1.3.2. Dealing with Non-Stationarity¶
Linear trends
Non-linear trends
- For example, population may grow exponentially
Seasonal trends
Some series may exhibit seasonal trends
For example, weather pattern, employment, inflation, etc.
Combining Linear, Quadratic, and Seasonal Trends
- Some data may have a combintation of trends
One solution is to apply repeated differencing to the series
For example, first remove seasonal trend.
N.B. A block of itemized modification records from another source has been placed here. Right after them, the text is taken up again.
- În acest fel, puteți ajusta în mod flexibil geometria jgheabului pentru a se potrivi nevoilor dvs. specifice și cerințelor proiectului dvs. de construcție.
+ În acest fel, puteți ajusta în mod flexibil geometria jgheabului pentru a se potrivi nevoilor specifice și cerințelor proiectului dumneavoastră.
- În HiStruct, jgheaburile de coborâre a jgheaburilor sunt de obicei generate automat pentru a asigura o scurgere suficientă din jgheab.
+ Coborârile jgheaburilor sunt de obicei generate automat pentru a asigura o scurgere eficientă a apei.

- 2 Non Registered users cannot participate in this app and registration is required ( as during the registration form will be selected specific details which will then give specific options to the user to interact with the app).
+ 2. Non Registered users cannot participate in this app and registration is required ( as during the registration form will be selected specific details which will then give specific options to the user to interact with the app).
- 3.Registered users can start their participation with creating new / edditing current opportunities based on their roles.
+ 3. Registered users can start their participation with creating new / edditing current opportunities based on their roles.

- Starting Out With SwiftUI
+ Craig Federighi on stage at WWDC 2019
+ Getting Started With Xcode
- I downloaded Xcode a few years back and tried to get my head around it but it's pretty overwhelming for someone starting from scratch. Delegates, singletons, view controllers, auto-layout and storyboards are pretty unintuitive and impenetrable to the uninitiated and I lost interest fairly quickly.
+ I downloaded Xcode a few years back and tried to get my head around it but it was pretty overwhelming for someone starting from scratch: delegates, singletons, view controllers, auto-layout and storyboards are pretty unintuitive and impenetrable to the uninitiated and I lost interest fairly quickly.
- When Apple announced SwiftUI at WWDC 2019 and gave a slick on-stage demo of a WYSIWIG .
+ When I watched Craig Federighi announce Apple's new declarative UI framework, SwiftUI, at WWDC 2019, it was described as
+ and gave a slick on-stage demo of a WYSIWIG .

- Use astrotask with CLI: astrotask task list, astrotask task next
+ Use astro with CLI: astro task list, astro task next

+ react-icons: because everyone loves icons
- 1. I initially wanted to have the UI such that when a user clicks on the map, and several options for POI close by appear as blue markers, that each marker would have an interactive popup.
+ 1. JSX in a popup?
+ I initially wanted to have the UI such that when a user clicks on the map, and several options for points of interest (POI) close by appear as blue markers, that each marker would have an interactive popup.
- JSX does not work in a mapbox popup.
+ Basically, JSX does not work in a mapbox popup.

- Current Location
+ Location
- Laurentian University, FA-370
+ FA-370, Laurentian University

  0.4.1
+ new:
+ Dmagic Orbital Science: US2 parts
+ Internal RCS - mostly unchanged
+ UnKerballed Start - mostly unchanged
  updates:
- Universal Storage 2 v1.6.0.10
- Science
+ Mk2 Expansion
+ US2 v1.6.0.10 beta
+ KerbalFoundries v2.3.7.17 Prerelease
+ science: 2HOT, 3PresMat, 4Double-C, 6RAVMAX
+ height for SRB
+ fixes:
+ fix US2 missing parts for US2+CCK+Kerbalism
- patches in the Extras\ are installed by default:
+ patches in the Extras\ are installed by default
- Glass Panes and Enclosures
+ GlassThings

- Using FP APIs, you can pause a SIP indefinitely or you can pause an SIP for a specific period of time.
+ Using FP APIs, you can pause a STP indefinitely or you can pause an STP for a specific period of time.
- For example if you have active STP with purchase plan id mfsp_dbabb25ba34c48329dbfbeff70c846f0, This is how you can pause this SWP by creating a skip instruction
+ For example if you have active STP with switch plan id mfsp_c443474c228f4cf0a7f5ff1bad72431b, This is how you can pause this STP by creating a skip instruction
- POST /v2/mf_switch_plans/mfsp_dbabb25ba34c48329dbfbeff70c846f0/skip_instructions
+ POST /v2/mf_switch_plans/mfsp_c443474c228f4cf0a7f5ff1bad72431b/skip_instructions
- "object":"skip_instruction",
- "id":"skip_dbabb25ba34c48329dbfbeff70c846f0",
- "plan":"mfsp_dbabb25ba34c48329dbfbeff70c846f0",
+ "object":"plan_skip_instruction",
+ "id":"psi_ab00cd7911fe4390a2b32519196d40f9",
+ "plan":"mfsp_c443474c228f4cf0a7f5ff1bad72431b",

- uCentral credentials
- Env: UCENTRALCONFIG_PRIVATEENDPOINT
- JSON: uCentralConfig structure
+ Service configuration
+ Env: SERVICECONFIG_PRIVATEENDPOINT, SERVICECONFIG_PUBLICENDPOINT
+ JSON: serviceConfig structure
Then remove linear trend
Inspect model fit by examining residuals Q-Q plot
Anternatively, include both linear and cyclical trend terms into the model
\begin{align*} Y_t &= \beta_1 + \beta_2 Y_{t-1} \\ &+ \beta_3 t + \beta_4 t^{\beta_5} \\ &+ \beta_6 \sin \frac{2\pi}{s}t + \beta_7 \cos \frac{2\pi}{s}t \\ &+ u_t \end{align*}
1.4. Time-Series Data¶
(almost) all the data coming from manufacturing environment are time-series data
- sensor data,
- process times,
- material measurement,
- equipment maintenance history,
- image data, etc.
Manufacturing application is about one of the following:
- prediction of time-series values
- anomaly detection on time-series data
- classification of time-series values
- metrology and inspection
1.4.1. Definition of time-series¶
$$x: T \rightarrow \mathbb{R}^n \;\; \text{where}\;\; T=\{\cdots, t_{-2},t_{-1},t_0,t_1,t_2, \cdots \}$$
Example: material measurements: when $n=3$
$$x(t) = \begin{bmatrix} \text{average thickness}(t)\\ \text{thickness variance}(t)\\ \text{resistivity}(t) \end{bmatrix} $$
1.4.2. Supervised and Unsupervised Learning for Time-series¶
For supervised learning, we define two time series
$$x: T \rightarrow \mathbb{R}^n \;\; \text{and} \;\; y: T \rightarrow \mathbb{R}^m$$
Supervised time-series learning:
$$ \begin{align*} \text{predict} \quad &y(t_k) \\ \text{given} \quad & x(t_k), x(t_{k-1}), \cdots \;\, \text{and} \;\, y(t_{k-1}), y(t_{k-2}), \cdots \end{align*} $$
Unsupervised time-series anomaly detection
- Find time segment that is considerably differnt from the rest
$$ \begin{align*} \text{find} \quad & k^* \\ \text{such that} \quad & x(t_k) |_{k=k^*}^{k^*+s} \;\; \text{is significantly different from} \;\, x(t_k) |_{k=-\infty}^{\infty} \end{align*} $$
1.5. Markov Process¶
1.5.1. Sequential Processes¶
Most classifiers ignored the sequential aspects of data
Consider a system which can occupy one of $N$ discrete states or categories $q_t \in \{S_1,S_2,\cdots,S_N\}$
We are interested in stochastic systems, in which state evolution is random
Any joint distribution can be factored into a series of conditional distributions
$$p(q_0,q_1,\cdots,q_T ) = p(q_0) \; p(q_1 \mid q_0) \; p( q_2 \mid q_1 q_0 ) \; p( q_3 \mid q_2 q_1 q_0 ) \cdots$$
$$p(q_0,q_1,\cdots,q_T ) = p(q_0) \; p(q_1 \mid q_0) \; p( q_2 \mid q_1 ) \; p( q_3 \mid q_2 ) \cdots$$
1.5.2. Markov Process¶
- (Assumption) for a Markov process, the next state depends only on the current state:
$$ p(q_{t+1} \mid q_t,\cdots,q_0) = p(q_{t+1} \mid q_t)$$
- More clearly
$$ p(q_{t+1} = s_j \mid q_t = s_i) = p(q_{t+1} = s_j \mid q_t = s_i,\; \text{any earlier history})$$
- Given current state, the past does not matter
- The state captures all relevant information from the history
- The state is a sufficient statistic of the future
1.5.3. State Transition Matrix¶
For a Markov state $s$ and successor state $s'$, the state transition probability is defined by
$$ P_{ss'} = P \left[S_{t+1} = s' \mid S_t = s \right] $$
State transition matrix $P$ defines transition probabilities from all states $s$ to all successor states $s'$.